## EXERCISE
Find the line in the entries below that contains "[36,738,188,750] // Finalise". Repeat it exactly, and every line after it through the line that contains "[18,105,54,115] [18,130,101,143] [30,149,63,158]".

[Collected data entries]
= = = = =

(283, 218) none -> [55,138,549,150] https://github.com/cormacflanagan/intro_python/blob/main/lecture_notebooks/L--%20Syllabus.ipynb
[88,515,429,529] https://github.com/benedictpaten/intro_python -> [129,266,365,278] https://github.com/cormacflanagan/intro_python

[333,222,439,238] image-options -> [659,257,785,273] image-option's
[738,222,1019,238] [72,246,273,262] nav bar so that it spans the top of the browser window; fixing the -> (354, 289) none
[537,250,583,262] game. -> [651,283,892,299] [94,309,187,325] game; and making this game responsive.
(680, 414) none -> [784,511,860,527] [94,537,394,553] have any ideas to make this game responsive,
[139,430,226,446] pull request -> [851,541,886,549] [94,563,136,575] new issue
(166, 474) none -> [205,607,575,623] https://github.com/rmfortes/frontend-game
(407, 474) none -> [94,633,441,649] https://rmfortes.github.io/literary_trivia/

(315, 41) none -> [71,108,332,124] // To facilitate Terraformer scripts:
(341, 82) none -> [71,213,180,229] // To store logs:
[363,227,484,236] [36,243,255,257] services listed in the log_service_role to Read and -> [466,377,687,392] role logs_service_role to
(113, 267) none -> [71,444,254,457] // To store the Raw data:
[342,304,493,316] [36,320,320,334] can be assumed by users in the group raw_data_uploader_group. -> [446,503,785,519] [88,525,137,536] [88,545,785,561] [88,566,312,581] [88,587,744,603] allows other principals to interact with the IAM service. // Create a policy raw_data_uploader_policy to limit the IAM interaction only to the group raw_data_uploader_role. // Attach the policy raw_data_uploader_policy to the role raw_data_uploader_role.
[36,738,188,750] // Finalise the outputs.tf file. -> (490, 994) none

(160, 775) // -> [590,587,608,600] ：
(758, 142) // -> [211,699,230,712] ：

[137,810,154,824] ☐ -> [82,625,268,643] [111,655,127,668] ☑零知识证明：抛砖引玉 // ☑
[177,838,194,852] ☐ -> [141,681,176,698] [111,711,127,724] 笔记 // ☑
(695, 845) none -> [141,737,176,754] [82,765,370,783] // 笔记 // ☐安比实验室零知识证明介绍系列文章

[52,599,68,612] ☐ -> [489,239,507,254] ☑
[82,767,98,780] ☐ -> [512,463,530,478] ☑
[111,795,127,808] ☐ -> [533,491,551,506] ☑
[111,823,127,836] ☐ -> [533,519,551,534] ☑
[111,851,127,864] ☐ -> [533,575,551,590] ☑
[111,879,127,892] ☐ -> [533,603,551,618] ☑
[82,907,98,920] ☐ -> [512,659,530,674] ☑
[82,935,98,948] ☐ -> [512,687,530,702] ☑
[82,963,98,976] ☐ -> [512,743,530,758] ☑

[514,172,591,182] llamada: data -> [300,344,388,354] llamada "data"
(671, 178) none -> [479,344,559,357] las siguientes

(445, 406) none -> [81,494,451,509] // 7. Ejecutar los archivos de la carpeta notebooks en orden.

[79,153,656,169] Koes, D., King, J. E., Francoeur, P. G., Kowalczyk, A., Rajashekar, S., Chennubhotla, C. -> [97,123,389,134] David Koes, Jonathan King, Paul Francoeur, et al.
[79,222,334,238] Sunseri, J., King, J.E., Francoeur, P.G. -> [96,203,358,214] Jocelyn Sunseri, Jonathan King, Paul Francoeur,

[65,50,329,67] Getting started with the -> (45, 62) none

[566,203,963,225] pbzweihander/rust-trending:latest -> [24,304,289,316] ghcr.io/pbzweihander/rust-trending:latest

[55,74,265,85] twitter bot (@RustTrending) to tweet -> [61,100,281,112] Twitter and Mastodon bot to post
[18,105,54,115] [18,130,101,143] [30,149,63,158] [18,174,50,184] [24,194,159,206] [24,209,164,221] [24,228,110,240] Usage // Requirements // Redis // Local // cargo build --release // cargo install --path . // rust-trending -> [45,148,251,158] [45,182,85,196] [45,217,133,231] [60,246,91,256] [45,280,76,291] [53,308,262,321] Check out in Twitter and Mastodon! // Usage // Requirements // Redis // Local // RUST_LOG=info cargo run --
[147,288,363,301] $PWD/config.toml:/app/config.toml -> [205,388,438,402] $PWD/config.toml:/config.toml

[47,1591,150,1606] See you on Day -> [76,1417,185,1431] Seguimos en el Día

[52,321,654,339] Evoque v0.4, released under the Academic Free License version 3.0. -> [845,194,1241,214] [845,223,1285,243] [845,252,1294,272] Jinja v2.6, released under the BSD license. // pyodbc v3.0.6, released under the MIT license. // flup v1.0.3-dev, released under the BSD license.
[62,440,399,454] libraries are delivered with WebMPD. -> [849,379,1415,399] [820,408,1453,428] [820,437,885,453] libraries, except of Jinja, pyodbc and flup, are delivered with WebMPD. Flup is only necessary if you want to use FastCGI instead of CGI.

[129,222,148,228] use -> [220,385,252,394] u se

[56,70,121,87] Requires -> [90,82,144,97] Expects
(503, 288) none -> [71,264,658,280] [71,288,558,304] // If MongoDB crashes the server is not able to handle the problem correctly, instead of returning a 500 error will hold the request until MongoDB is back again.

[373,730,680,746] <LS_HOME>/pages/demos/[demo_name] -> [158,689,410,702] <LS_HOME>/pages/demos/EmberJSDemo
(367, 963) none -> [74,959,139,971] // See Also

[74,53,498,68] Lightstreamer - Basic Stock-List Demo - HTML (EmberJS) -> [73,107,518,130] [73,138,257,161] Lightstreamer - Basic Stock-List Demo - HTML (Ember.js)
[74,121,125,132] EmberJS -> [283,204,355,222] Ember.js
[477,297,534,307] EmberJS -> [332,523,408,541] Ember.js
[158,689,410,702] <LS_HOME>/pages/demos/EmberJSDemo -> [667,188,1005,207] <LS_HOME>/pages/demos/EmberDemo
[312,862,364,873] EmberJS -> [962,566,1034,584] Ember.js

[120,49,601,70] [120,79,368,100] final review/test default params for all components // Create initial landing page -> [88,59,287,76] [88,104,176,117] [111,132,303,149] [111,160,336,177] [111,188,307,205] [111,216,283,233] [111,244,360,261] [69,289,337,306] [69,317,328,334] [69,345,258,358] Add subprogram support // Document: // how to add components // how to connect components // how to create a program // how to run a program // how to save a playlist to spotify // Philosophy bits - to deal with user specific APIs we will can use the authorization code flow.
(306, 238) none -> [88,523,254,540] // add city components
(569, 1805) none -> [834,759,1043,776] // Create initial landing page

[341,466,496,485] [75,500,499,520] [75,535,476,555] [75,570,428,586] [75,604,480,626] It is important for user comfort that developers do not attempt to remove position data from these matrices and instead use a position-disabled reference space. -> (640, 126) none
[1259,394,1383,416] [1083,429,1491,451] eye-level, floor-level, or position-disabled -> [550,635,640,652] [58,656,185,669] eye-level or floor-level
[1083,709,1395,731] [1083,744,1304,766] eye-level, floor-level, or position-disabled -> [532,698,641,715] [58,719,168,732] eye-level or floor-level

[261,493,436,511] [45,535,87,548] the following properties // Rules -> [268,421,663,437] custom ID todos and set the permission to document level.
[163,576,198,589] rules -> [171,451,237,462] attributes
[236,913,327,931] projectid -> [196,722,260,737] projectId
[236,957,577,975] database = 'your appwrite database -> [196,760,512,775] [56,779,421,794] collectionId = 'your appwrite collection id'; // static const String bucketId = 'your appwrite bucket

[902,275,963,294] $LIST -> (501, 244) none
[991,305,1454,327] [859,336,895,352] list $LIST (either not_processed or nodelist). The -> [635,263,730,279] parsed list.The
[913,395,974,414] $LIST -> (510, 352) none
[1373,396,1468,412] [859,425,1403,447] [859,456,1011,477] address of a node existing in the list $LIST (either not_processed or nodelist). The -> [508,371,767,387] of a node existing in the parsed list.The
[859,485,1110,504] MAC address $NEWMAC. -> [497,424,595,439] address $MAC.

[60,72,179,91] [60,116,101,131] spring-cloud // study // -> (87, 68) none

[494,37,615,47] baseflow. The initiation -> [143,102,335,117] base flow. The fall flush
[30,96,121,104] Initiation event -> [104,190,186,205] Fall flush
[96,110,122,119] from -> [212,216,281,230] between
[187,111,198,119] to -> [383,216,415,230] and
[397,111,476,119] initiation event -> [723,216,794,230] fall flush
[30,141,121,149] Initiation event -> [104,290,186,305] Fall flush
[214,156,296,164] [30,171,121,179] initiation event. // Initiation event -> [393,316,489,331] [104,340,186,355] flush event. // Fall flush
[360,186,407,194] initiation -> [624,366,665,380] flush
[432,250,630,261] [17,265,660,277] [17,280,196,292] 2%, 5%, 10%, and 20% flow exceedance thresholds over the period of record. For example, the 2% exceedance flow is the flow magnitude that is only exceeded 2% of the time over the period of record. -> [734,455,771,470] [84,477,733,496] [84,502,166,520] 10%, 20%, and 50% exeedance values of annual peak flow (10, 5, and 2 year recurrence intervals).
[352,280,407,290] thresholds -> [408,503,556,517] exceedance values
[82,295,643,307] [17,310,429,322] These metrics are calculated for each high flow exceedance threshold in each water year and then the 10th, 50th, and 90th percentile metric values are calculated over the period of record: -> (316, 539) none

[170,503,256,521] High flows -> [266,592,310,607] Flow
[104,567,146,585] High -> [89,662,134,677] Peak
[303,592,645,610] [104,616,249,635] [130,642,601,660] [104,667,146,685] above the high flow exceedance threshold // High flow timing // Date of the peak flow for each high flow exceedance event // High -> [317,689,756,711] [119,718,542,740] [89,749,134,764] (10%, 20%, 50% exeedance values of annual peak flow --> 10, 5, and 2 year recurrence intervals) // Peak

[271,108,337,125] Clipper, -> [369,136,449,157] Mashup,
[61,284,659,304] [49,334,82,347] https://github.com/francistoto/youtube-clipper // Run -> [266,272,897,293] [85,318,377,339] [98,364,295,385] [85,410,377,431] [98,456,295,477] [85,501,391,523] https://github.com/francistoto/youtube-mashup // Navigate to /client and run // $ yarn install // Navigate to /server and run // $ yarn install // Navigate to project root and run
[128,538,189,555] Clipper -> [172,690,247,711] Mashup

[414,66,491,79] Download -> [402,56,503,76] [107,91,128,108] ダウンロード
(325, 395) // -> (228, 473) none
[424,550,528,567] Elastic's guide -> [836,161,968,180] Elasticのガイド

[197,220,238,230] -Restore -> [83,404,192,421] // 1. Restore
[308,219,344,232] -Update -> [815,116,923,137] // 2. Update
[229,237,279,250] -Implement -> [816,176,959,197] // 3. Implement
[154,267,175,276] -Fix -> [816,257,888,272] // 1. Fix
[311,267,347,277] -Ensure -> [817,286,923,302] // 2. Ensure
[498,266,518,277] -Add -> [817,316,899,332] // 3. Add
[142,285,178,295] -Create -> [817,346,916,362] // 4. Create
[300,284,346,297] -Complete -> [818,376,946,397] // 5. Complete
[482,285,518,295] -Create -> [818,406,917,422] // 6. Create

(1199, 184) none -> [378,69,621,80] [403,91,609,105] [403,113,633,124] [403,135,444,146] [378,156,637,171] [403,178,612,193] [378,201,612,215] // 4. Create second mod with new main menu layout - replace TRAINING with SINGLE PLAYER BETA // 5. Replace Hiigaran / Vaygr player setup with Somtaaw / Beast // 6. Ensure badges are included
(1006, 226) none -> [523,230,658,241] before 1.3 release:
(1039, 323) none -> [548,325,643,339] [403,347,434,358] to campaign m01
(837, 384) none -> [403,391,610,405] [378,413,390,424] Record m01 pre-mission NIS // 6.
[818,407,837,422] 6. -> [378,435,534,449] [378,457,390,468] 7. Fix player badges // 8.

= = = = =

## RESULT OF THIS TASK
[36,738,188,750] // Finalise the outputs.tf file. -> (490, 994) none

(160, 775) // -> [590,587,608,600] ：
(758, 142) // -> [211,699,230,712] ：

[137,810,154,824] ☐ -> [82,625,268,643] [111,655,127,668] ☑零知识证明：抛砖引玉 // ☑
[177,838,194,852] ☐ -> [141,681,176,698] [111,711,127,724] 笔记 // ☑
(695, 845) none -> [141,737,176,754] [82,765,370,783] // 笔记 // ☐安比实验室零知识证明介绍系列文章

[52,599,68,612] ☐ -> [489,239,507,254] ☑
[82,767,98,780] ☐ -> [512,463,530,478] ☑
[111,795,127,808] ☐ -> [533,491,551,506] ☑
[111,823,127,836] ☐ -> [533,519,551,534] ☑
[111,851,127,864] ☐ -> [533,575,551,590] ☑
[111,879,127,892] ☐ -> [533,603,551,618] ☑
[82,907,98,920] ☐ -> [512,659,530,674] ☑
[82,935,98,948] ☐ -> [512,687,530,702] ☑
[82,963,98,976] ☐ -> [512,743,530,758] ☑

[514,172,591,182] llamada: data -> [300,344,388,354] llamada "data"
(671, 178) none -> [479,344,559,357] las siguientes

(445, 406) none -> [81,494,451,509] // 7. Ejecutar los archivos de la carpeta notebooks en orden.

[79,153,656,169] Koes, D., King, J. E., Francoeur, P. G., Kowalczyk, A., Rajashekar, S., Chennubhotla, C. -> [97,123,389,134] David Koes, Jonathan King, Paul Francoeur, et al.
[79,222,334,238] Sunseri, J., King, J.E., Francoeur, P.G. -> [96,203,358,214] Jocelyn Sunseri, Jonathan King, Paul Francoeur,

[65,50,329,67] Getting started with the -> (45, 62) none

[566,203,963,225] pbzweihander/rust-trending:latest -> [24,304,289,316] ghcr.io/pbzweihander/rust-trending:latest

[55,74,265,85] twitter bot (@RustTrending) to tweet -> [61,100,281,112] Twitter and Mastodon bot to post
[18,105,54,115] [18,130,101,143] [30,149,63,158] [18,174,50,184] [24,194,159,206] [24,209,164,221] [24,228,110,240] Usage // Requirements // Redis // Local // cargo build --release // cargo install --path . // rust-trending -> [45,148,251,158] [45,182,85,196] [45,217,133,231] [60,246,91,256] [45,280,76,291] [53,308,262,321] Check out in Twitter and Mastodon! // Usage // Requirements // Redis // Local // RUST_LOG=info cargo run --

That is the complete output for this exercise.